▼

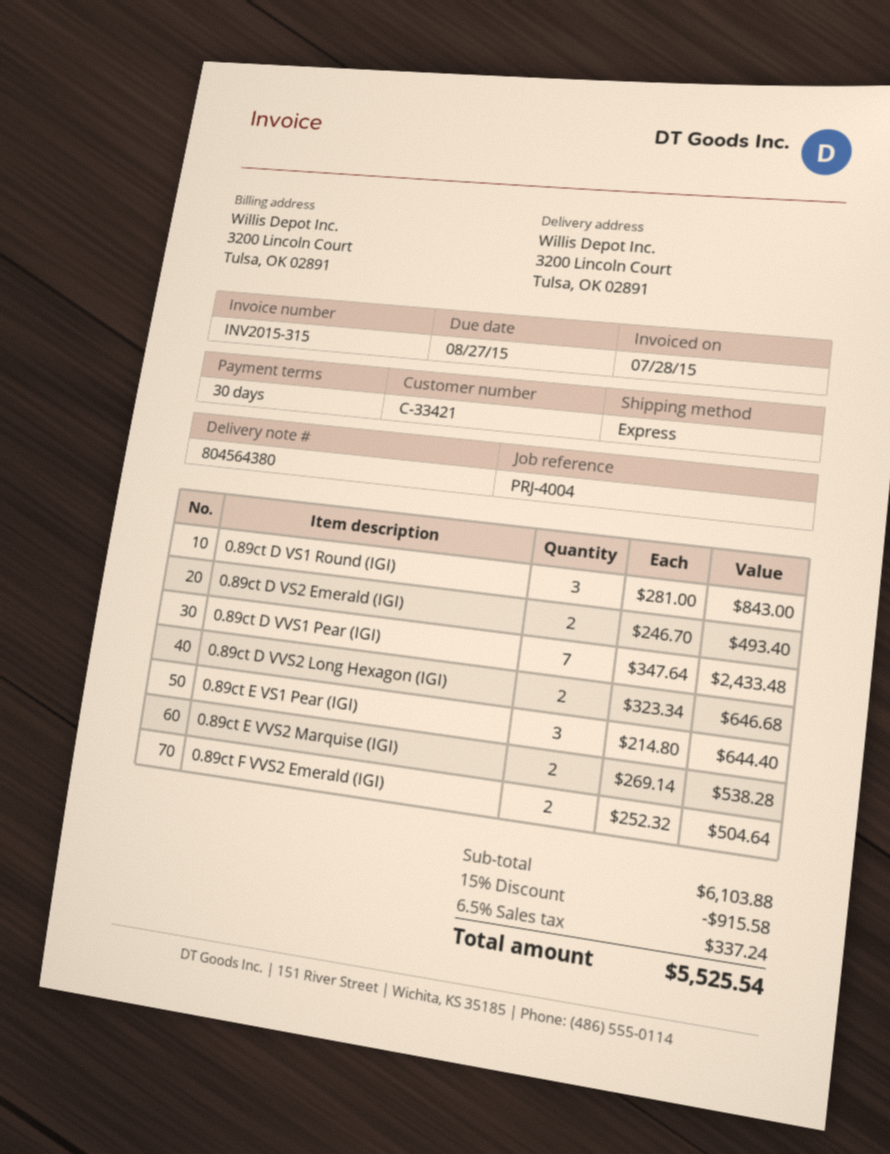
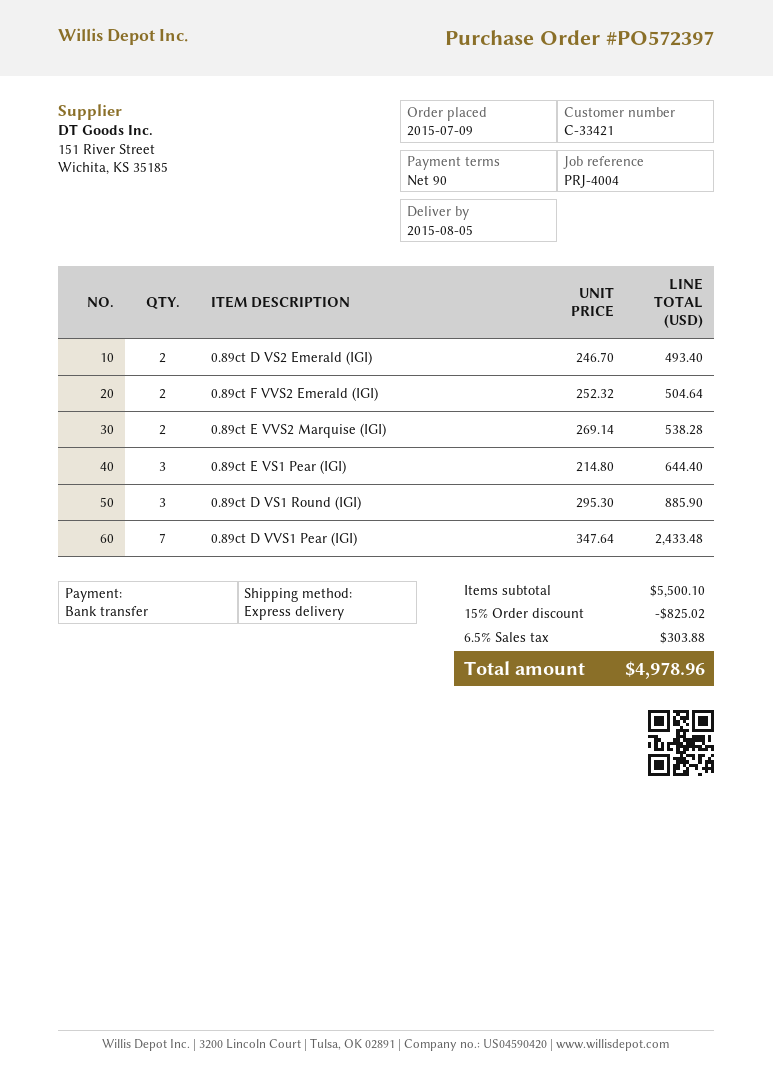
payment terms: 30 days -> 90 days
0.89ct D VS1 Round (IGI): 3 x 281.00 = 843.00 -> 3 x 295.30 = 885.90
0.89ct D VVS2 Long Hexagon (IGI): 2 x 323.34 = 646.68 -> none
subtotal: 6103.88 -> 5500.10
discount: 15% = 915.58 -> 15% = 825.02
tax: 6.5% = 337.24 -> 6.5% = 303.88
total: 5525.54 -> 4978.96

▲

» **Exercise objective**
The pictures stay out; copy the rest of the data word for word.

» **Your solution**
payment terms: 30 days -> 90 days
0.89ct D VS1 Round (IGI): 3 x 281.00 = 843.00 -> 3 x 295.30 = 885.90
0.89ct D VVS2 Long Hexagon (IGI): 2 x 323.34 = 646.68 -> none
subtotal: 6103.88 -> 5500.10
discount: 15% = 915.58 -> 15% = 825.02
tax: 6.5% = 337.24 -> 6.5% = 303.88
total: 5525.54 -> 4978.96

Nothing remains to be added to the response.